═══ Given entries ═══

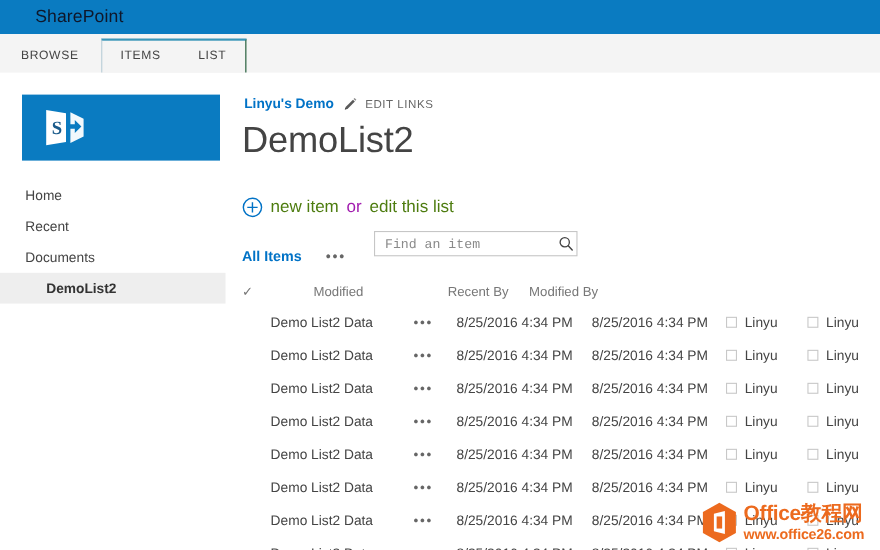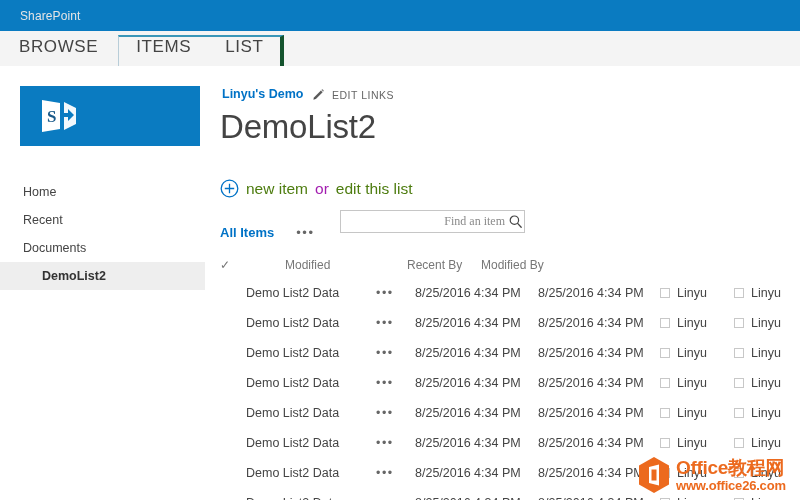"SharePoint" .suitebar-title { color: #e5e5e5 -> #0f172a; font-size: 12px -> 16px; margin-left: 20px -> 32px }
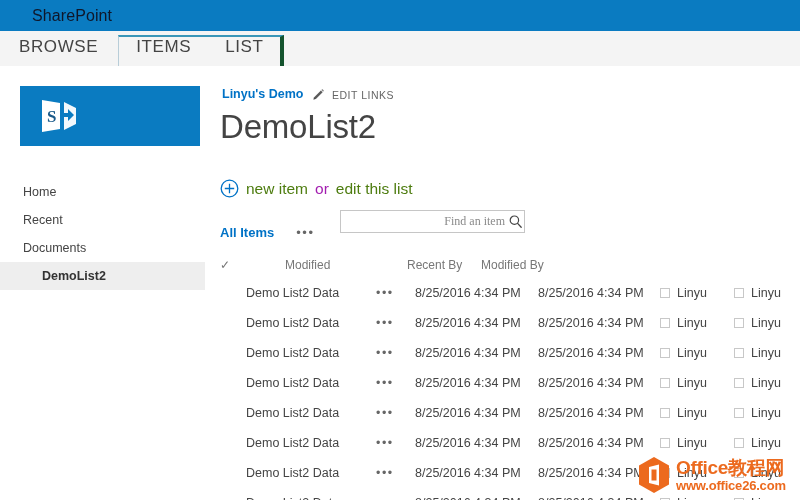"BROWSE" .tab { font-size: 17px -> 11px }
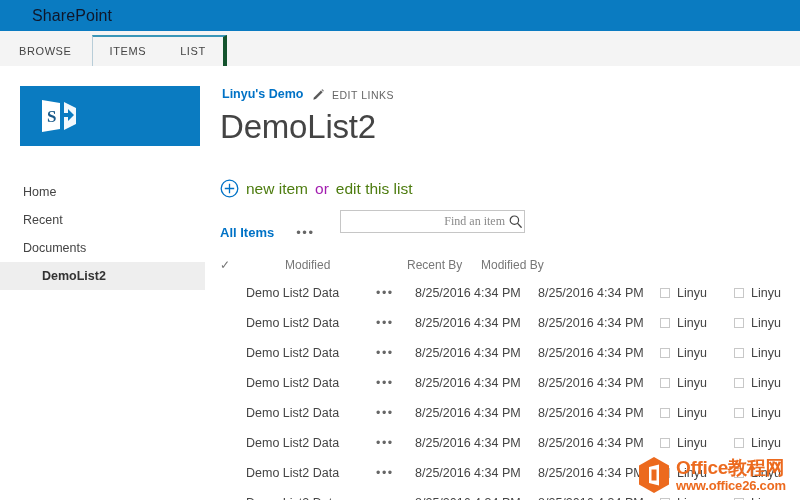"ITEMS" .tab-group { border-right: 4px solid #14532d -> 1px solid #14532d }
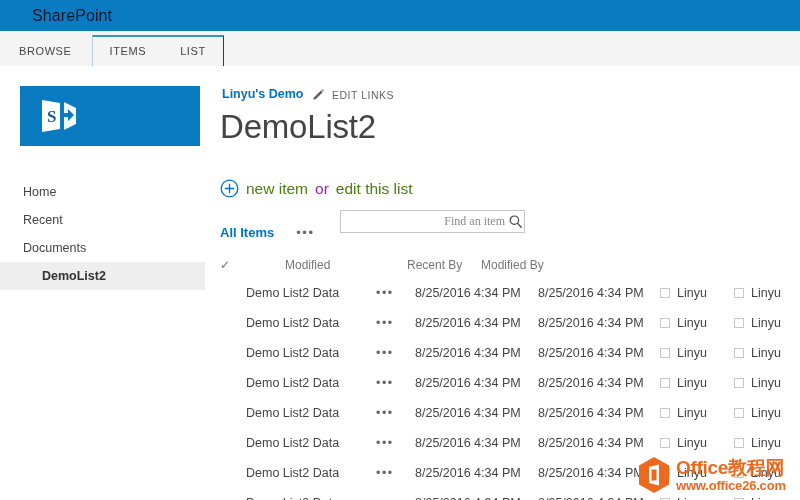"Home" .leftnav { top: 178px -> 164px }
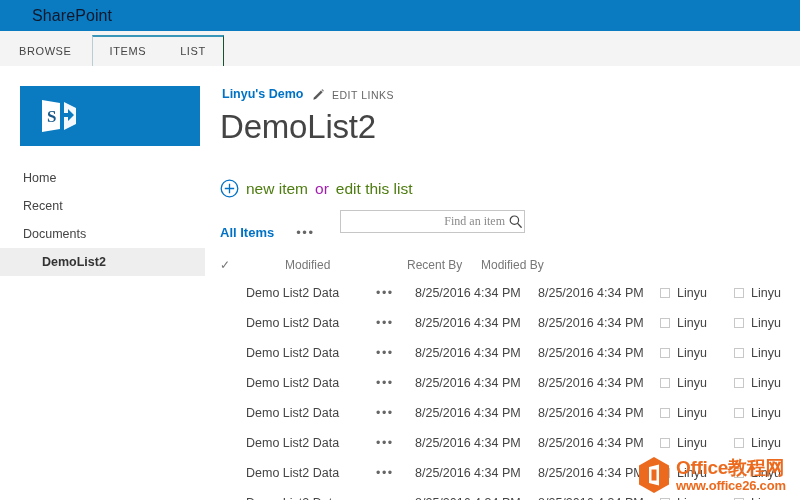"Find an item" .searchbox input { font-family: Liberation Serif, serif -> Liberation Mono, monospace; text-align: right -> none }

═══

# What is expected:
Apart from the pictures, restate all of the listing above exactly.

# Exercise output:
"SharePoint" .suitebar-title { color: #e5e5e5 -> #0f172a; font-size: 12px -> 16px; margin-left: 20px -> 32px }
"BROWSE" .tab { font-size: 17px -> 11px }
"ITEMS" .tab-group { border-right: 4px solid #14532d -> 1px solid #14532d }
"Home" .leftnav { top: 178px -> 164px }
"Find an item" .searchbox input { font-family: Liberation Serif, serif -> Liberation Mono, monospace; text-align: right -> none }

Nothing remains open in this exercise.